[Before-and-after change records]
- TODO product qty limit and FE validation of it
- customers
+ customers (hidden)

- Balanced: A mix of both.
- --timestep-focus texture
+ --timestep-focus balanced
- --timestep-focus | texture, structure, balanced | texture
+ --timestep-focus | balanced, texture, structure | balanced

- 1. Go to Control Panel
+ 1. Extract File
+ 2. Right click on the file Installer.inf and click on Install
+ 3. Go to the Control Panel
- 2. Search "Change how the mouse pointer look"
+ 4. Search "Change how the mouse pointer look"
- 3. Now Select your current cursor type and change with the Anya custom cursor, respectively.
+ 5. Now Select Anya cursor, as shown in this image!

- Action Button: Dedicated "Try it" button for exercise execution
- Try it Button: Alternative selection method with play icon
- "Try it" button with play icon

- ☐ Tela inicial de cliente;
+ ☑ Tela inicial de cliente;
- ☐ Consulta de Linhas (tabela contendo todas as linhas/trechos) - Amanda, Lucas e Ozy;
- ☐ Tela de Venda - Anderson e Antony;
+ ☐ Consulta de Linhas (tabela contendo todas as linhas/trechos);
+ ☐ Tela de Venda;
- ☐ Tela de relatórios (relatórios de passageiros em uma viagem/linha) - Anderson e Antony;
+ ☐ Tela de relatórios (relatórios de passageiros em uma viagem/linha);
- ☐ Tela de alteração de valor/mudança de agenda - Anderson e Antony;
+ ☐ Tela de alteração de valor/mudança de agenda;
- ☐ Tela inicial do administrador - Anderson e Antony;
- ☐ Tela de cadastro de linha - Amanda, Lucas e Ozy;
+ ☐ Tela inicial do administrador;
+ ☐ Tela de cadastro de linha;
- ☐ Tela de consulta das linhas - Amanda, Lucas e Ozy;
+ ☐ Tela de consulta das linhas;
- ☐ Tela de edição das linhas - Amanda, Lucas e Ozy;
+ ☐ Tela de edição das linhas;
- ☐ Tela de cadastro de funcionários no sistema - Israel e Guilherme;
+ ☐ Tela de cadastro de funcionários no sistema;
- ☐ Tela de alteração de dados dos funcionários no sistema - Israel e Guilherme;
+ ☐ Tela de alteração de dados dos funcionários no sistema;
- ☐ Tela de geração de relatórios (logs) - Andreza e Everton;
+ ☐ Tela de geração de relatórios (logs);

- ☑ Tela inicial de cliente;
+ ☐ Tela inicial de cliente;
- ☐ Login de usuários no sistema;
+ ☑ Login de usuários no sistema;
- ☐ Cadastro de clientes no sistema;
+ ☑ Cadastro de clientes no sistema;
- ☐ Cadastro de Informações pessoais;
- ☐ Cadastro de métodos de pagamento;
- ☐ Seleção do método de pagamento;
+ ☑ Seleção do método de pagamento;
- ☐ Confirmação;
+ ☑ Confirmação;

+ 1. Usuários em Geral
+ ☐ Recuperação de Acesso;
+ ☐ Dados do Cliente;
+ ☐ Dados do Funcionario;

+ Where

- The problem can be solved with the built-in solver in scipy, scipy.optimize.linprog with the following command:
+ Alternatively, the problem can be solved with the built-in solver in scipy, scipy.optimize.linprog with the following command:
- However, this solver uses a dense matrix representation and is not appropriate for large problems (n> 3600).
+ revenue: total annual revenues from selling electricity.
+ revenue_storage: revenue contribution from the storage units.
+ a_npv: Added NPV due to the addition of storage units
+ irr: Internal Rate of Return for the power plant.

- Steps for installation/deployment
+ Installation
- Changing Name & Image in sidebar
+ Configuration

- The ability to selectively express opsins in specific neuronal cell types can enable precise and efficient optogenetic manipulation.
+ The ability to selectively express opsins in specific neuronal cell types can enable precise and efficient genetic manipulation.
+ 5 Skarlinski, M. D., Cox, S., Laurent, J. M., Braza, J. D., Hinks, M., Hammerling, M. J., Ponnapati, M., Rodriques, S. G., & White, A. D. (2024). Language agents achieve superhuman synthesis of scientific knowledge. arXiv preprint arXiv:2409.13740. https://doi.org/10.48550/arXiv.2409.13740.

## Task item
What you retype should run from the first line of the entries above through the line containing "in this image!", exactly and in full.

## Output for this task
- TODO product qty limit and FE validation of it
- customers
+ customers (hidden)

- Balanced: A mix of both.
- --timestep-focus texture
+ --timestep-focus balanced
- --timestep-focus | texture, structure, balanced | texture
+ --timestep-focus | balanced, texture, structure | balanced

- 1. Go to Control Panel
+ 1. Extract File
+ 2. Right click on the file Installer.inf and click on Install
+ 3. Go to the Control Panel
- 2. Search "Change how the mouse pointer look"
+ 4. Search "Change how the mouse pointer look"
- 3. Now Select your current cursor type and change with the Anya custom cursor, respectively.
+ 5. Now Select Anya cursor, as shown in this image!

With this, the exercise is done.